Stored dataset items:
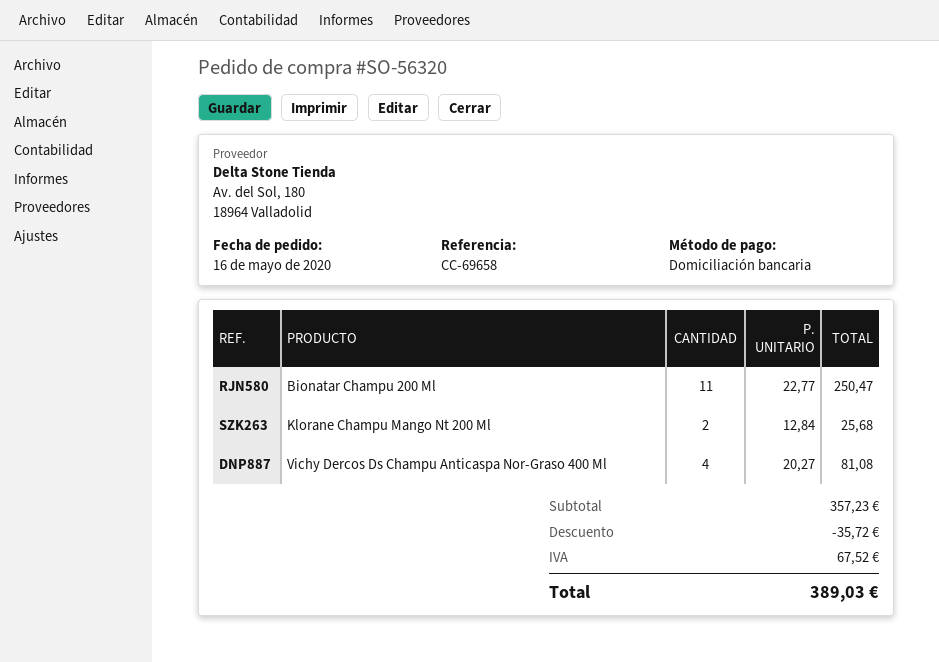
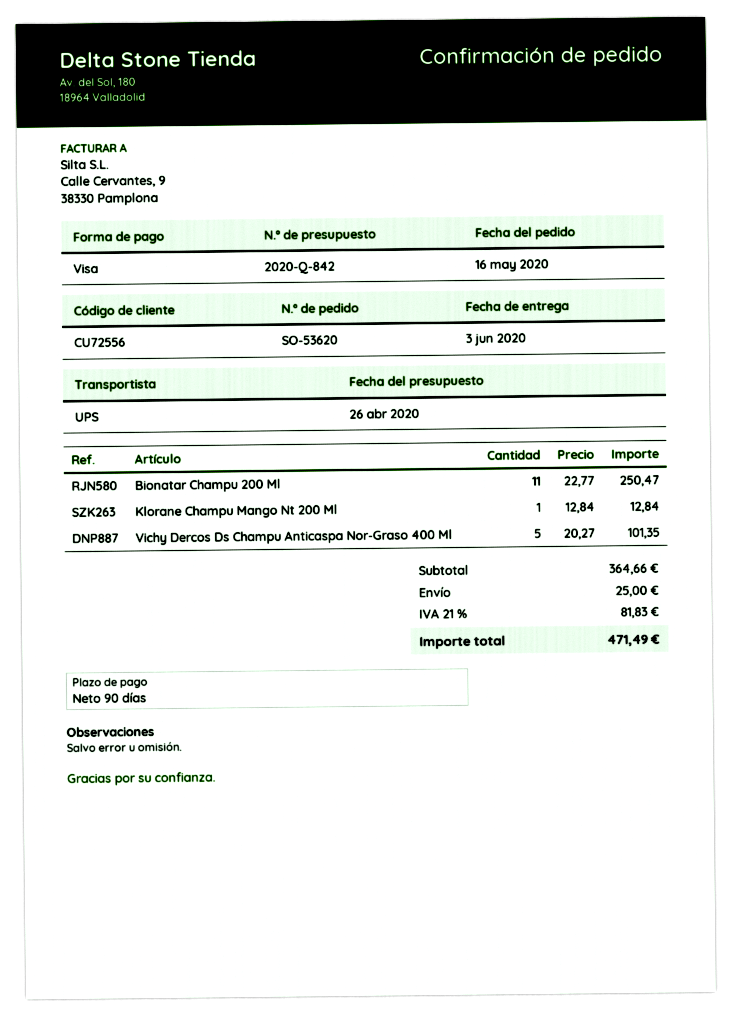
order number: SO-56320 -> SO-53620
payment method: direct debit -> Visa
Klorane Champu Mango Nt 200 Ml: 2 x 12.84 = 25.68 -> 1 x 12.84 = 12.84
Vichy Dercos Ds Champu Anticaspa Nor-Graso 400 Ml: 4 x 20.27 = 81.08 -> 5 x 20.27 = 101.35
subtotal: 357.23 -> 364.66
discount: 35.72 -> none
shipping: none -> 25.00
tax: 67.52 -> 81.83
total: 389.03 -> 471.49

> [What you are asked to do] From the line containing "subtotal: 357.23 -> 364.66" down to the final line of the data, write out every line exactly; both the first and last of these belong in your answer, and nothing else does.

> [Result of the task]
subtotal: 357.23 -> 364.66
discount: 35.72 -> none
shipping: none -> 25.00
tax: 67.52 -> 81.83
total: 389.03 -> 471.49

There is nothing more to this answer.